Her şey sır, her haber tehdit

Hükümetin açıkladığı eylem planında çok yönlü sonuçlar doğuracağı aşikâr olan bir yasanın hazırlığı gündeme düşmüş bulunuyor.

Cumhurbaşkanı Recep Tayyip Erdoğan’ın çıkması yönünde ısrarcı olduğu Devlet Sırrı Kanunu, devlet sırrı adledilen konuların kapsamını, başbakanın başında bulunduğu bir organın iradesine bağlamak suretiyle keyfi bir biçimde belirsizleştiriyor. Çıkartılacak olan yasaya gerekçe olarak ise yine devlet güvenliği gösteriliyor.

Düşünülen yasa özetle iktidarın bilinmesini istemediği konuları devlet sırrı ilan etmesine ve böylece işlediği/ işleyeceği pek çok suçun karanlıkta bırakılmasına kapı aralıyor.

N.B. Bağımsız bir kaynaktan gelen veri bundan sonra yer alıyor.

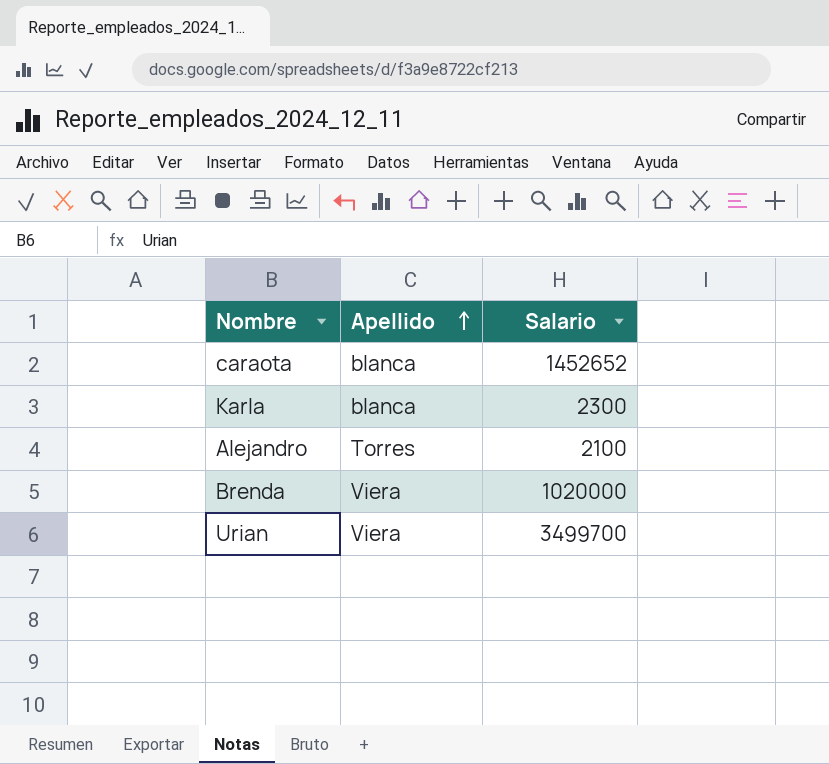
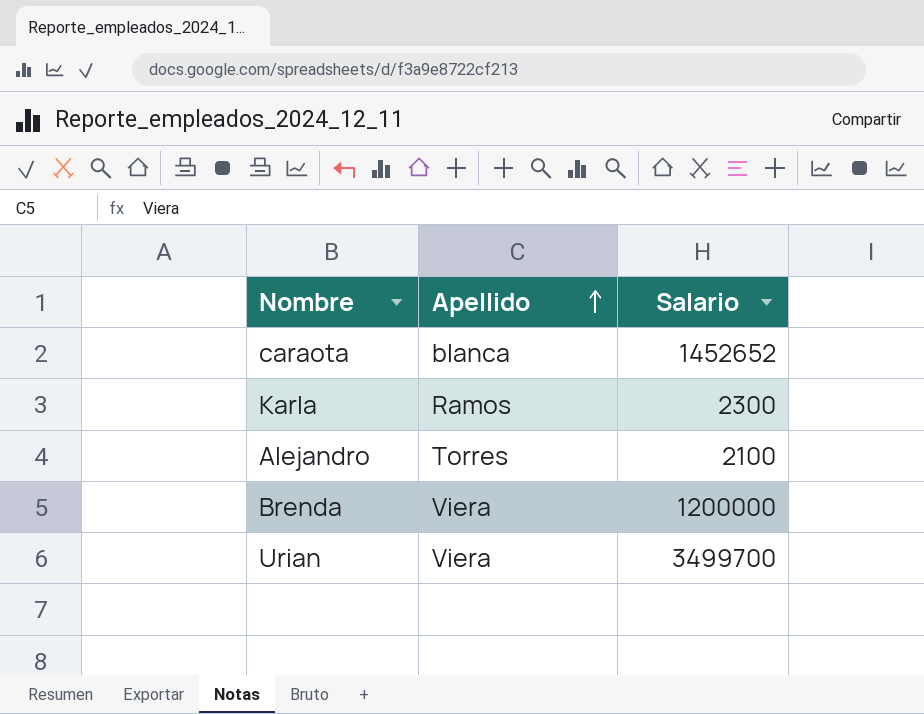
Karla | Apellido: blanca -> Ramos
Brenda | Salario: 1020000 -> 1200000

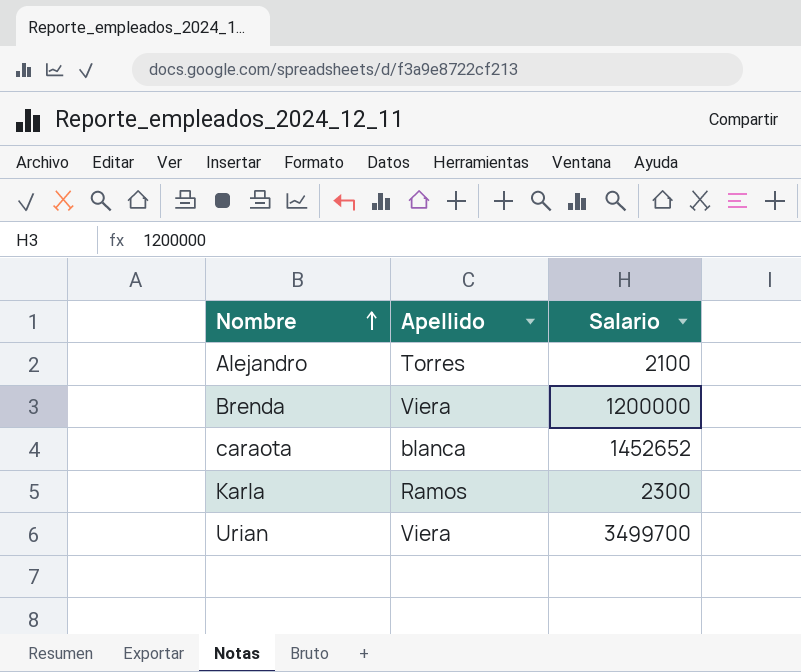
row order: Apellido ascending -> Nombre ascending

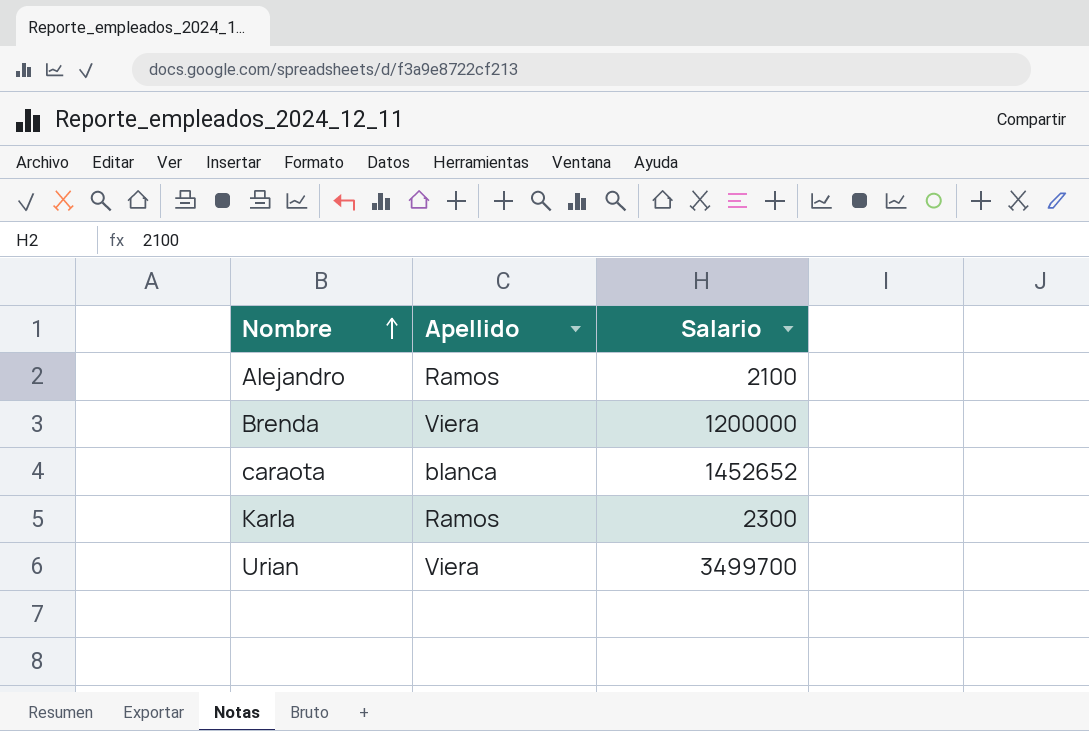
Alejandro | Apellido: Torres -> Ramos

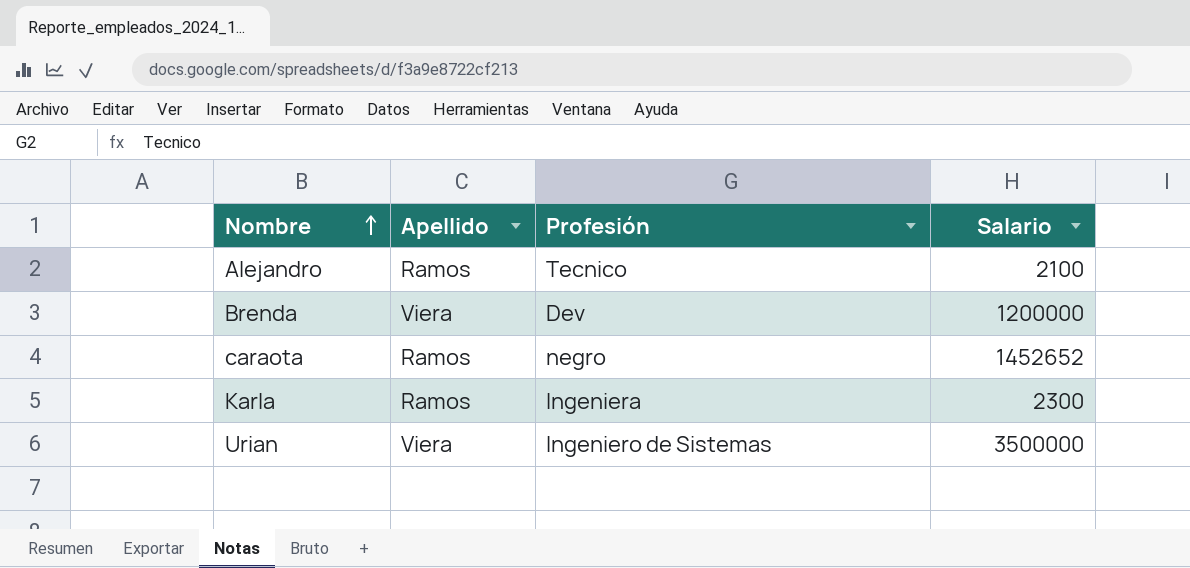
column Profesión | position: none -> 3
caraota | Apellido: blanca -> Ramos
Urian | Salario: 3499700 -> 3500000

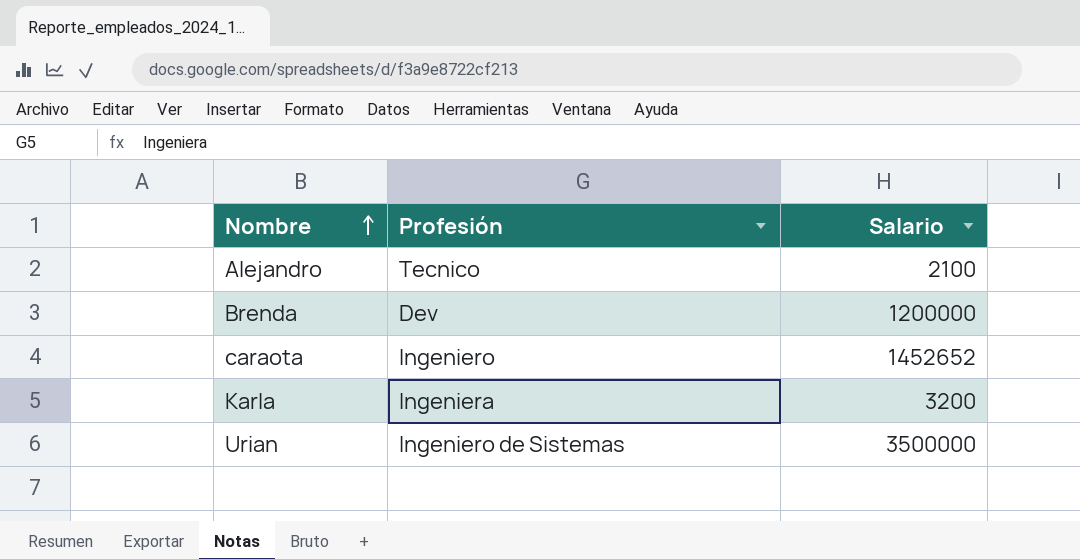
column Apellido | position: 2 -> none
caraota | Profesión: negro -> Ingeniero
Karla | Salario: 2300 -> 3200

Yurttaşların haber alma özgürlüğüne yeni bir darbe olarak yorumlanabilecek yasanın detayları da kaygı verici.

Başbakanın ve cumhurbaşkanının yetkisi

Tasarı halindeki yasanın belki de en tartışmalı noktası “devletin yüksek çıkarları” ile AKP’nin çıkarları arasında halen kalmış olabilecek farkları da “sır” adı altında başbakanın ve tabii ki Erdoğan’ın keyfi olarak kullanacakları yetki ile silmesi. Hangi tür belge, icraat ve konunun sır olacağının net olarak belirlenmemiş olması, keyfiyetin çerçevesinin ne kadar geniş düşünüldüğünü gösteriyor. AKP kurmaylarının Erdoğan’a devlet sırrı ilan etmede sınırsız yetki vermeyi planIıyor olması ise konunun bizleri çok da şaşırtmayan bir yönü.

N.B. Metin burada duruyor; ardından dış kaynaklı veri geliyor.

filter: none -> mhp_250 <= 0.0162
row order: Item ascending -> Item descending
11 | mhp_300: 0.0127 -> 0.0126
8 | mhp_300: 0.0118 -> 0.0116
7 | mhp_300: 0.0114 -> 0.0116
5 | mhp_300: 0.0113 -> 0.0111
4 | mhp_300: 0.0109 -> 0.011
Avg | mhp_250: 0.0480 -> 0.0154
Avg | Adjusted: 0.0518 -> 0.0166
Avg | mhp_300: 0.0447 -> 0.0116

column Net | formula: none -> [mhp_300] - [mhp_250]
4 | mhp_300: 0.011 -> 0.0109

Böylece, muğlak bir yasa sayesinde, iktidar, zaten kuşa dönmüş olan basın özgürlüğünün de cenazesini kaldırmış olacak. Dolayısıyla önümüzdeki dönemde gerçekten gazetecilik yapmak isteyen kişi ve kurumların maruz kaldıkları baskı, zorluk ve kısıtlamaların katmerleneceğini öngörmek zor değil.

Mahkemeler anlamını yitiriyor

Hâlihazırda hukuk sistemimizin büyük ölçüde iktidarın icraatlarının ve siyasal hesaplaşmalarının payandası olduğu gerçeğini bir kenara bırakırsak, çıkarılmak istenen yasa, mahkemelerin prensipte var olan yürütmeyi denetleme ve kısıtlama yetkisine de ciddi bir engel getirmiş oluyor. Zira, yasa geçtiğinde hükümetin sır ilan ettiği her şey, yine devletin temel kurumu niteliğindeki mahkemelerden dahi saklanacak. Böylece iktidar işleyeceği suçları sır ilan etmekle mahkemelere hesap verme zorunluluğundan da kurtulmuş olacak.

Yasanın bir diğer önemli noktası da, devlet sırrı ilan edilen konuların elli yıl boyunca saklanacak olması. Bu da kolaylıkla anlaşılacağı üzere yasanın, işlenecek olan suçların faillerini güvence altına almak amacıyla tasarlanan kısmı.

Çıkartılması planlanan yasayı, AKP’nin ve Erdoğan’ın önümüzdeki süreç için aldıkları bir önlem olarak okumak mümkün. Çünkü böyle bir yasanın hazırlığı hem muhalif toplumsal odaklara karşı mutlak iktidar hedefiyle girişilecek daha yoğun ve baskıcı politikaların, hem de AKP döneminin talan ve yolsuzluk düzeninin derinleşerek devam edeceğinin kanıtı olarak önümüzde duruyor.